If thats correct then the following should give you what you need:

{
  "aggs": {
    "createdAt_histogram": {
      "date_histogram": {
        "field": "createdAt",
        "interval": "day"
      },
      "aggs": {
        "count_unique_uuids": {
          "cardinality": {
            "field": "uuid"
          }
        }
      }
    }
  }
}

hope that helps

simon · July 14, 2015, 10:01am

Hi Colings,

Almost, I have written that query as well. What I want is all unique uuids across all time grouped by createdAt date, not unique uuids by date. Does that make sense? If I see uuid 1 yesterday and uuid 1 today I should only count it once yesterday as that was the first time it was seen. The fact that it was seen today doesn't matter to me anymore as I have already counted it.

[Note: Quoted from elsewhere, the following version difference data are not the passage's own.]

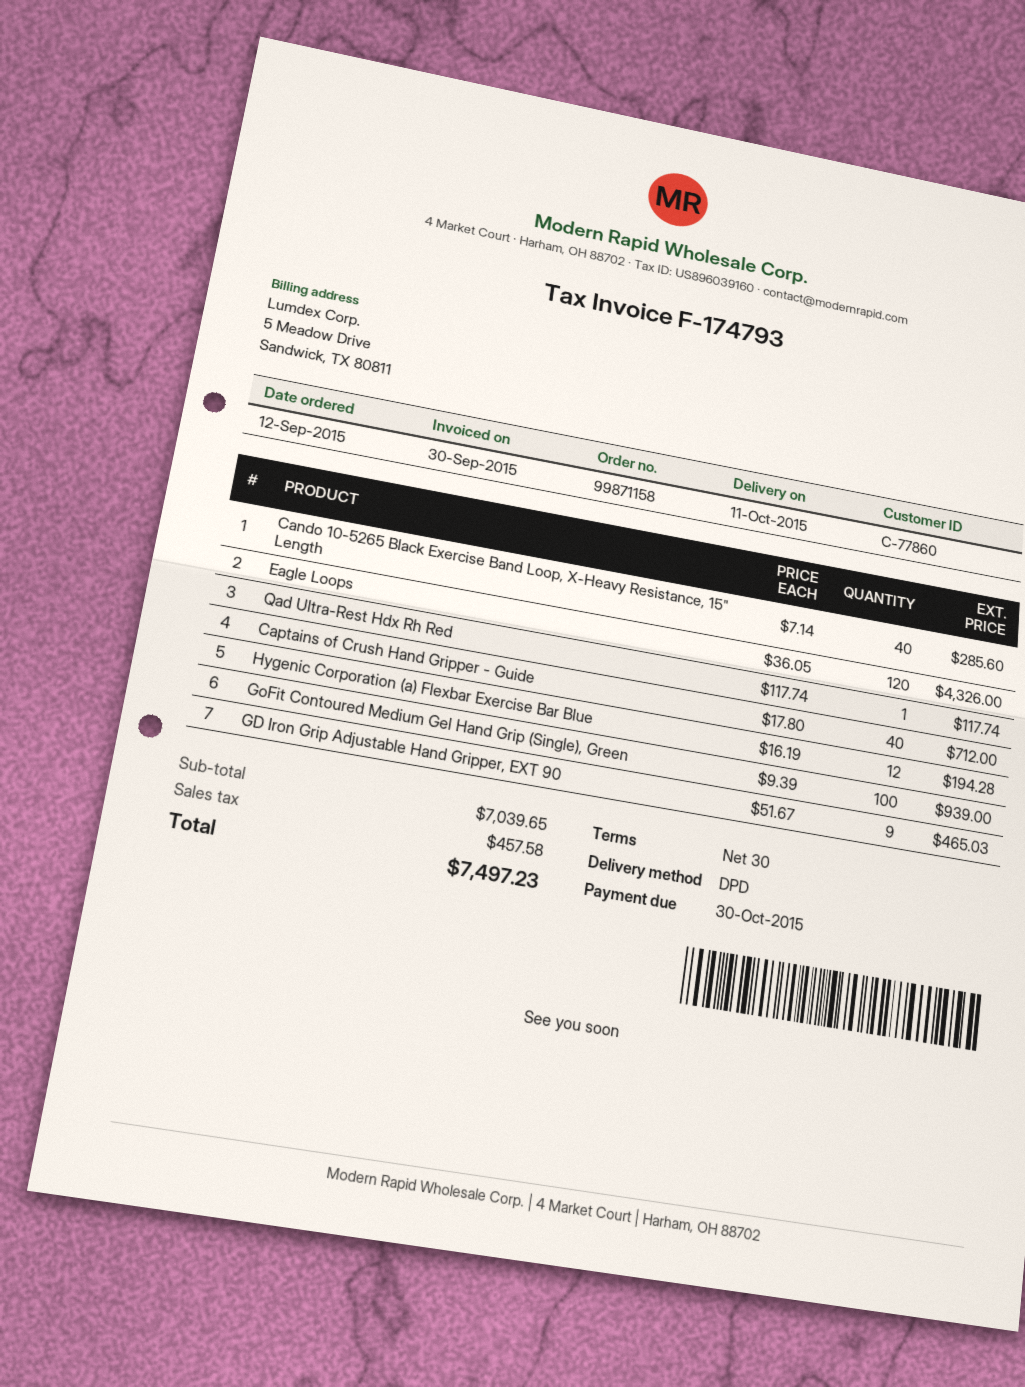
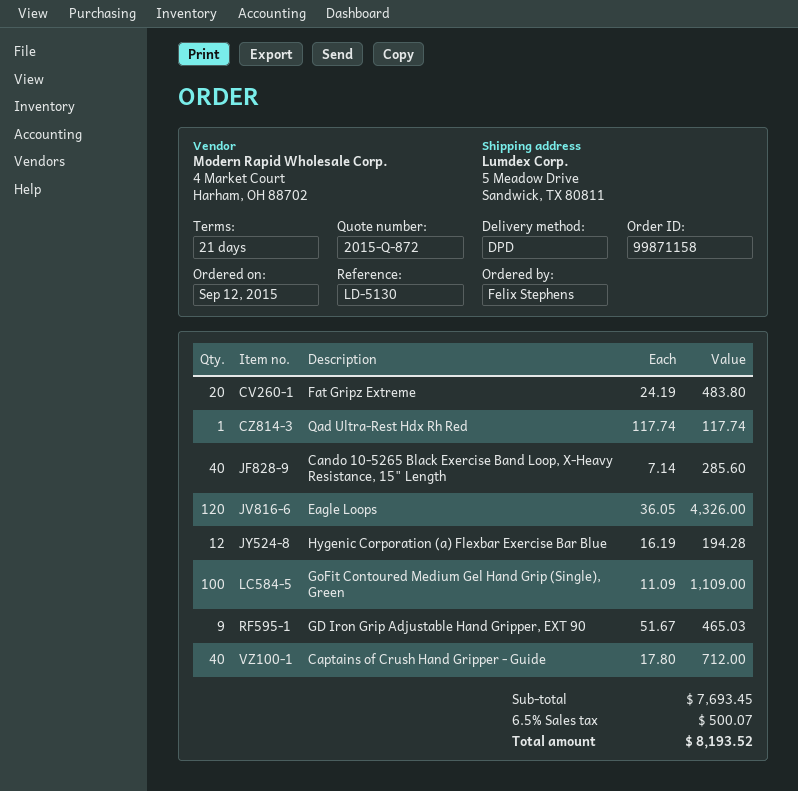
payment terms: 30 days -> 21 days
GoFit Contoured Medium Gel Hand Grip (Single), Green: 100 x 9.39 = 939.00 -> 100 x 11.09 = 1109.00
Fat Gripz Extreme: none -> 20 x 24.19 = 483.80
subtotal: 7039.65 -> 7693.45
tax: 457.58 -> 500.07
total: 7497.23 -> 8193.52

Mark, thanks for your reply also, I will take a look at entity centric indexing.

Thanks

Simon

colings86 · July 14, 2015, 10:04am

Ah, I see. I misunderstood what you were doing. I see it now. So I think the only way to do this would be to use the approach @Mark_Harwood suggests. You'll see in that video the reasons why this is hard on large datasets in a traditional event-centric index.

simon · July 16, 2015, 1:18pm

@colings86 @Mark_Harwood

I just wanted to follow up on my original email. I am now using entity centric indexes on my data to answer my query, which I am recreating on a regular interval. For all intents in purposes this feels like a map/reduce approach to building an index which is cool.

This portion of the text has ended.